Legal stoush looms between Intel and Transmeta

Some precious intellectual property is at stake, says Tom Yager

Intel’s legal staff might as well buy homes in Delaware. That’s the venue for AMD’s anti-trust action against Intel. This month, Transmeta petitioned the Delaware Federal District Court to find that Intel has violated ten of Transmeta’s patents. The killer patent of the group is the one granted to Transmeta in August. It relates to adaptive power control, which Intel claims to have mastered in its Core micro-architecture.

According to the complaint, Intel and Transmeta were working together until a dust-up over the value of Transmeta’s intellectual property. Transmeta says Intel folded up its chequebook but kept using Transmeta IP in Intel designs. Having just declared itself the new Papa of the green x86, it looks bad that Intel might have let a little of Transmeta’s 1-watt 32-bit x86 leak into Intel’s performance-per-watt chips.
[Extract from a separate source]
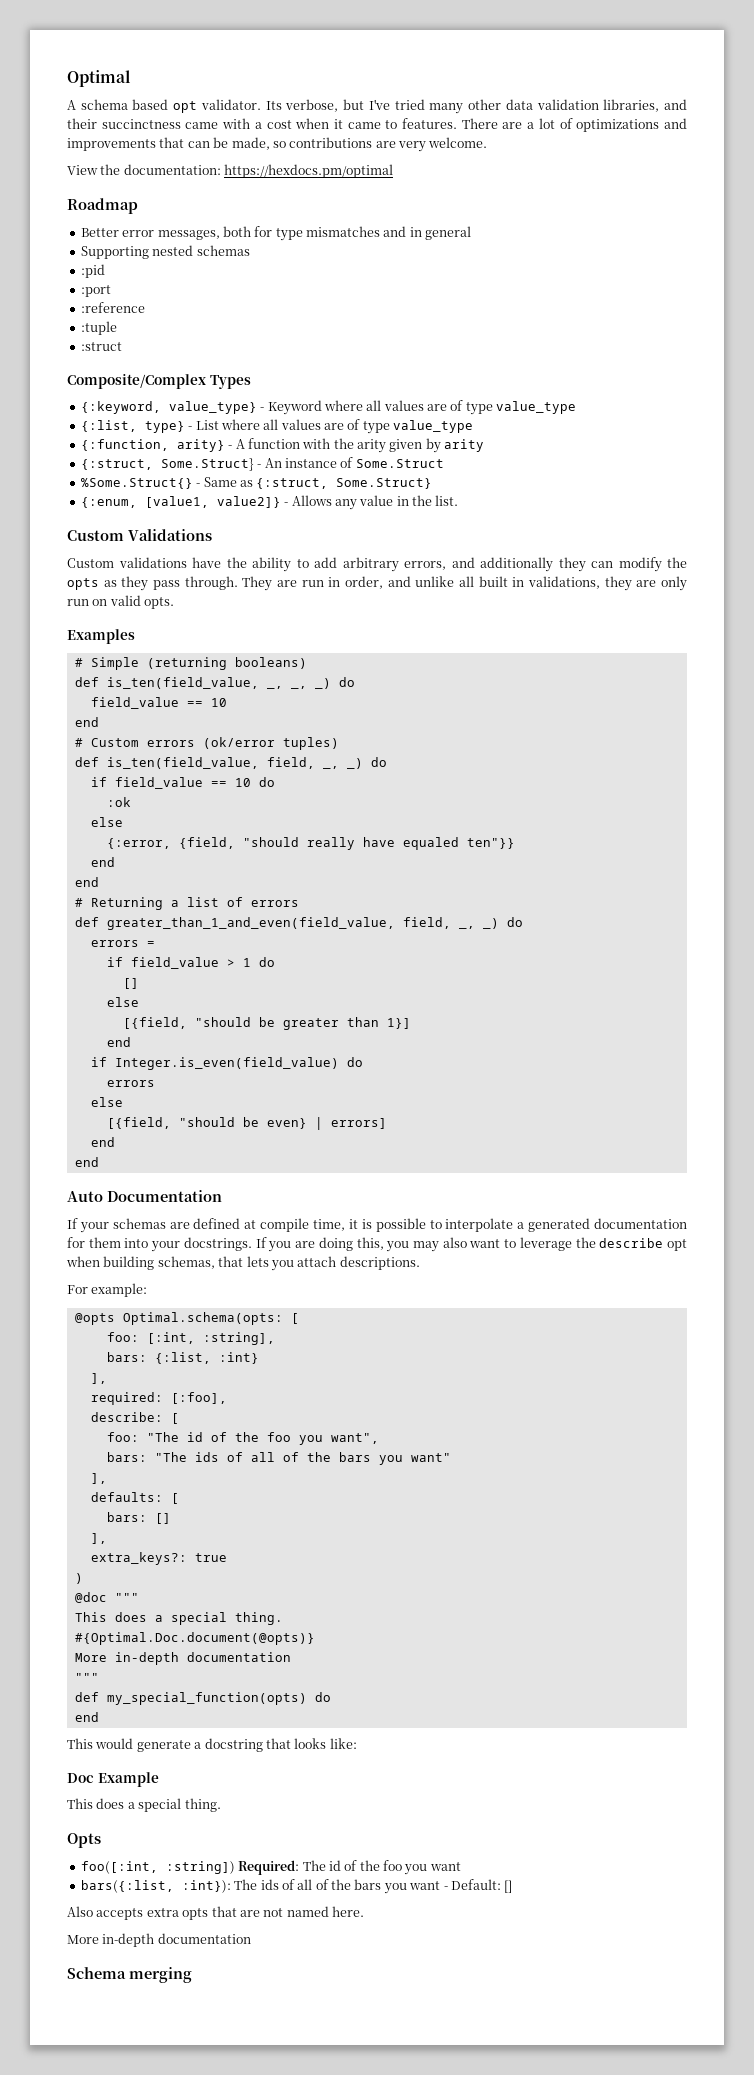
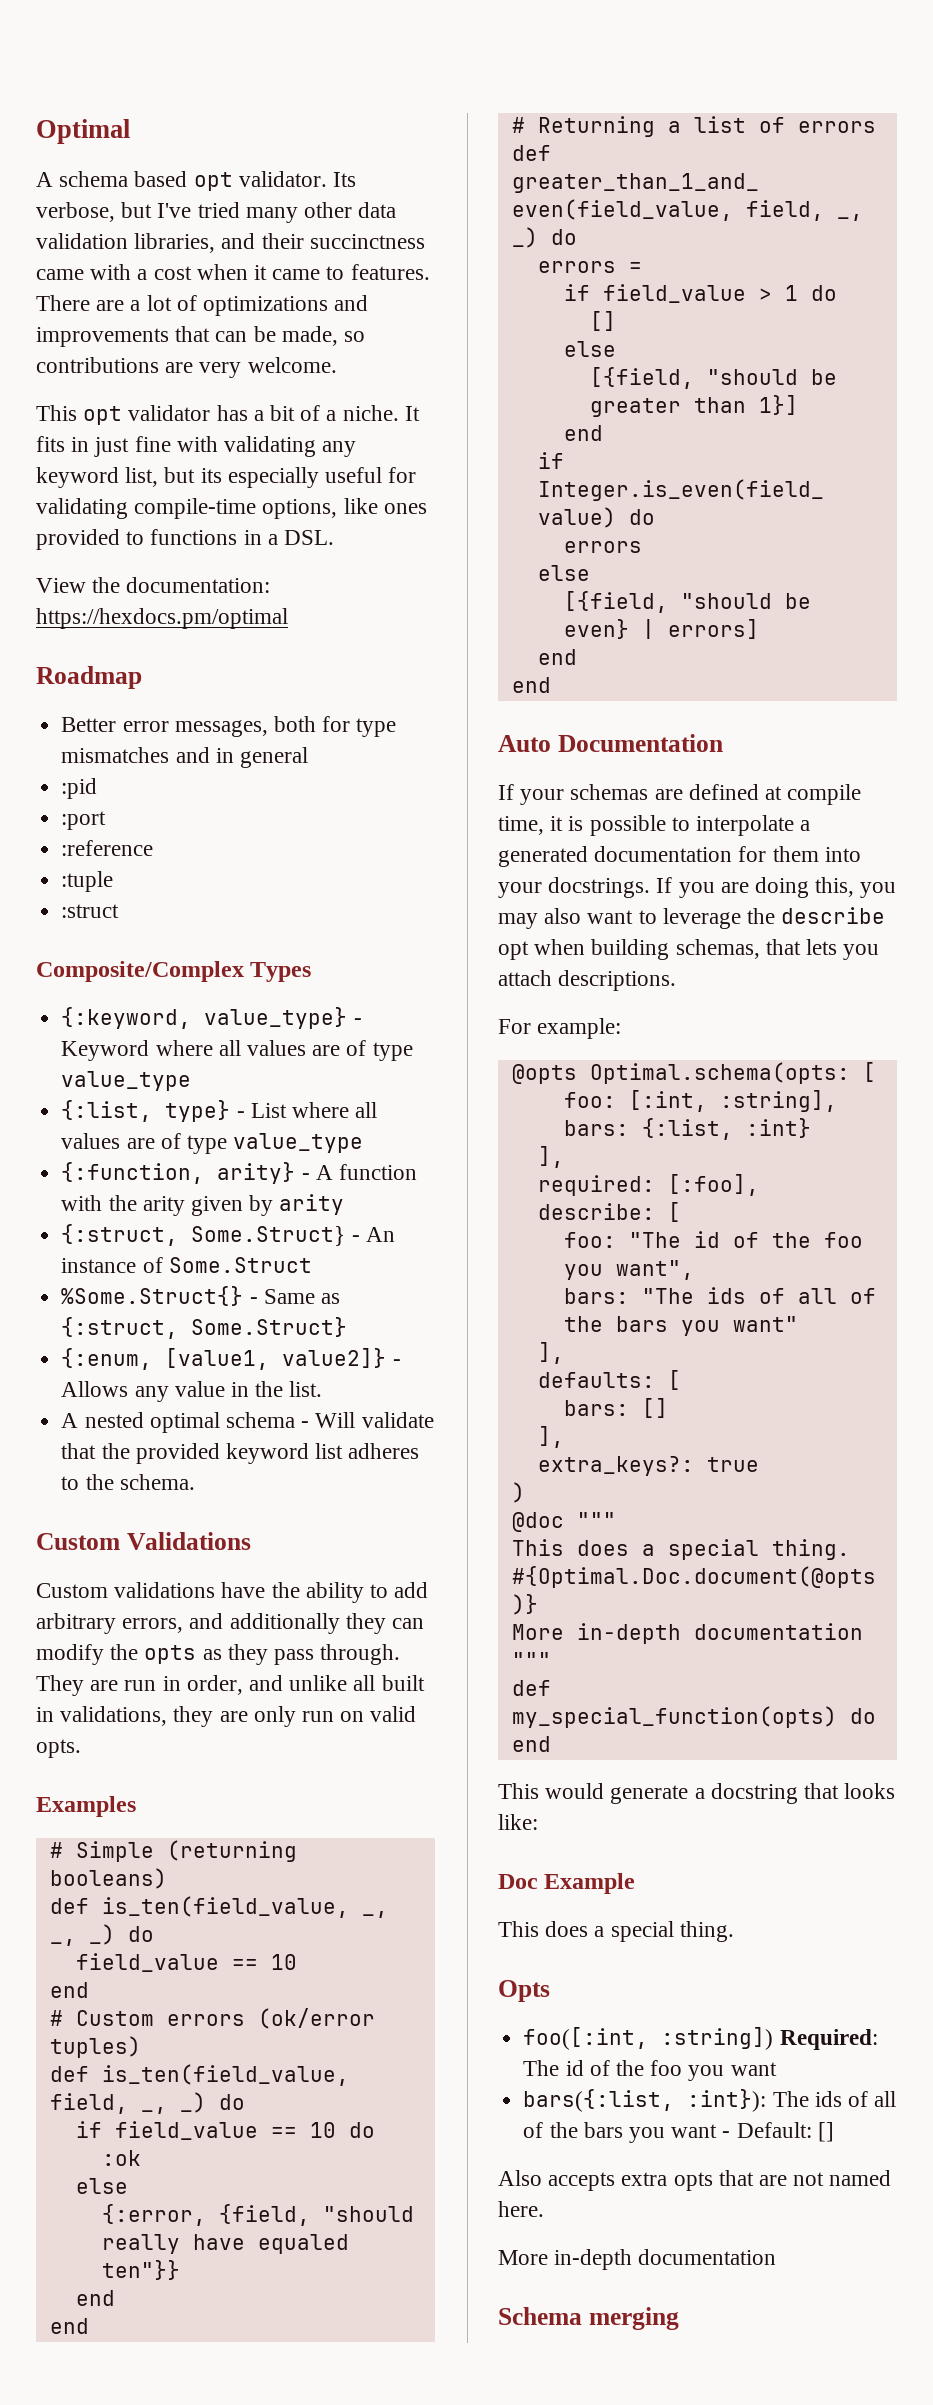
(488, 142) none -> [36,405,420,425] [36,436,357,457] [36,467,417,488] [36,498,427,519] [36,529,335,550] // This opt validator has a bit of a niche. It fits in just fine with validating any keyword list, but its especially useful for validating compile-time options, like ones provided to functions in a DSL.
[80,245,250,259] // Supporting nested schemas -> (308, 757) none
(459, 500) none -> [61,1412,434,1433] [61,1443,420,1464] [61,1474,195,1490] // A nested optimal schema - Will validate that the provided keyword list adheres to the schema.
Transmeta’s not some down-and-out company that’s using a blindly issued patent to shake down a wealthy neighbour. In 1995, Transmeta set out to create a metaprocessor, a CPU that could assume the personality of another. Transmeta first created Crusoe, a uniquely flexible CPU with a native VLIW (very long instruction word) architecture. Itanium is another VLIW design, but as opposed to Intel, Transmeta never required developers to code to its CPUs’ native architectures. Instead, Transmeta wrote code morphing software to translate x86 instructions into native VLIW operations on the fly. Any 32-bit x86 software you choose runs, unmodified, on a Transmeta CPU. Translated code is cached, so Transmeta processors — the current being Efficeon — speed up as they learn the instruction mix of your applications.
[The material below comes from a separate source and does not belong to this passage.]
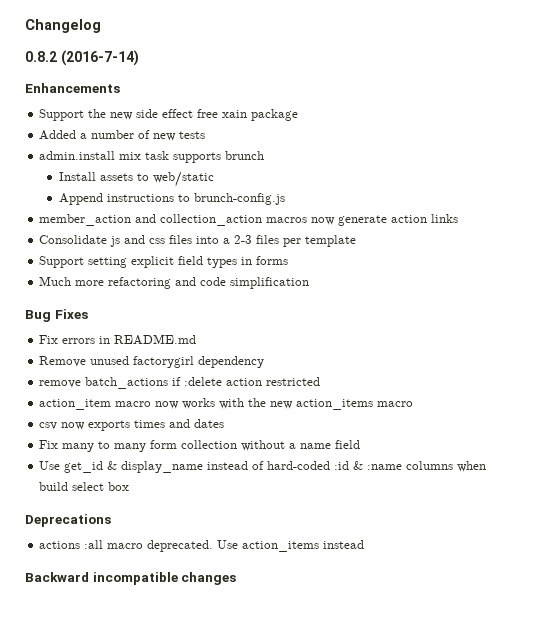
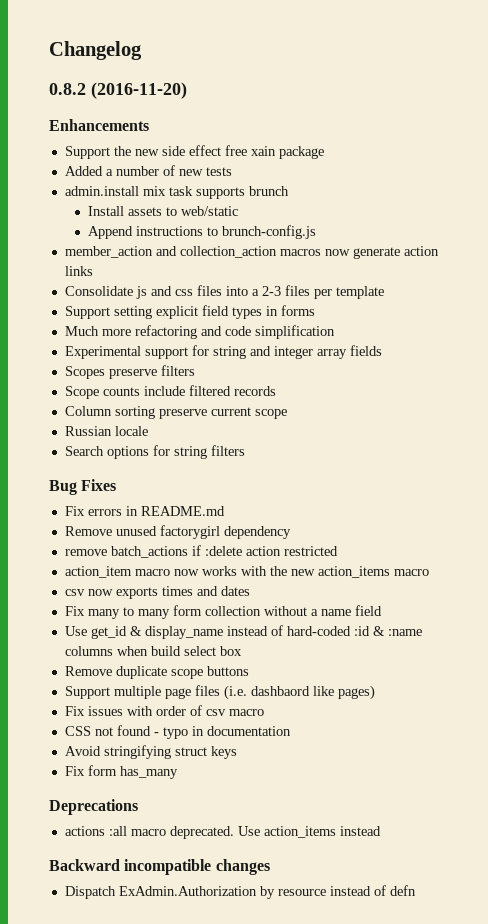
[60,50,139,66] (2016-7-14) -> [91,82,187,99] (2016-11-20)
(310, 283) none -> [64,345,382,359] [64,365,195,379] [64,385,276,399] [64,406,287,419] [64,426,148,436] [64,445,245,459] // Experimental support for string and integer array fields // Scopes preserve filters // Scope counts include filtered records // Column sorting preserve current scope // Russian locale // Search options for string filters
(130, 486) none -> [64,666,249,679] [64,685,375,700] [64,705,264,716] [64,725,291,739] [64,745,237,759] [64,765,178,779] // Remove duplicate scope buttons // Support multiple page files (i.e. dashbaord like pages) // Fix issues with order of csv macro // CSS not found - typo in documentation // Avoid stringifying struct keys // Fix form has_many
(237, 578) none -> [64,885,416,899] // Dispatch ExAdmin.Authorization by resource instead of defn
The code morphing software not only translates x86 code to VLIW in real time, it also analyses the code it’s translating and makes fine-grained adjustments to CPU voltage and clock frequency based on performance demands and thermal conditions. It’s key that Efficeon doesn’t rely on the OS to measure load and change speed and voltage. Efficeon and code morphing measure and adjust to demand by themselves. Transmeta calls this LongRun, and LongRun2 pushes power-saving technology further by greatly reducing the amount of current that transistors leak while they’re in the “off” state. These are holy grails for CPU-makers, and they’re Transmeta’s golden IP.
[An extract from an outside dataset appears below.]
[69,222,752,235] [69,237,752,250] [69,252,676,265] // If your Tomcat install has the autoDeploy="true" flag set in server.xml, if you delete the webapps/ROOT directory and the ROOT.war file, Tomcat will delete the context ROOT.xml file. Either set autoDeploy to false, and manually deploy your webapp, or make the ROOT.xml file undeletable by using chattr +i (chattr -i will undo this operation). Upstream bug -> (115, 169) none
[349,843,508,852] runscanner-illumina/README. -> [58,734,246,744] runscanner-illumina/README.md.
Transmeta claims that Efficeon, which implements LongRun but not LongRun2, requires as little as one watt of power in active operation. To put this in perspective, the halt state that PCs enter when input devices are idle uses just six-tenths of a watt.

AMD struck a deal with Transmeta in June to license Efficeon’s technology and brand, creating the AMD Efficeon processor. AMD will sell this chip to OEMs targeting under-served foreign markets. It is telling that AMD tapped Transmeta despite the fact that AMD has low-cost, low-power x86 CPUs of its own. Most of the major computer-makers in Asia are already Transmeta licensees.

If Transmeta IP or lessons learned from it did get into Pentium 4, Core, and Core 2 CPUs as the complaint alleges, Intel should pony up — and not because it’s cheaper to pay than go to trial. Any Transmeta inventions that Intel used would be pivotal in positioning Intel as the self-described performance-per-watt leader.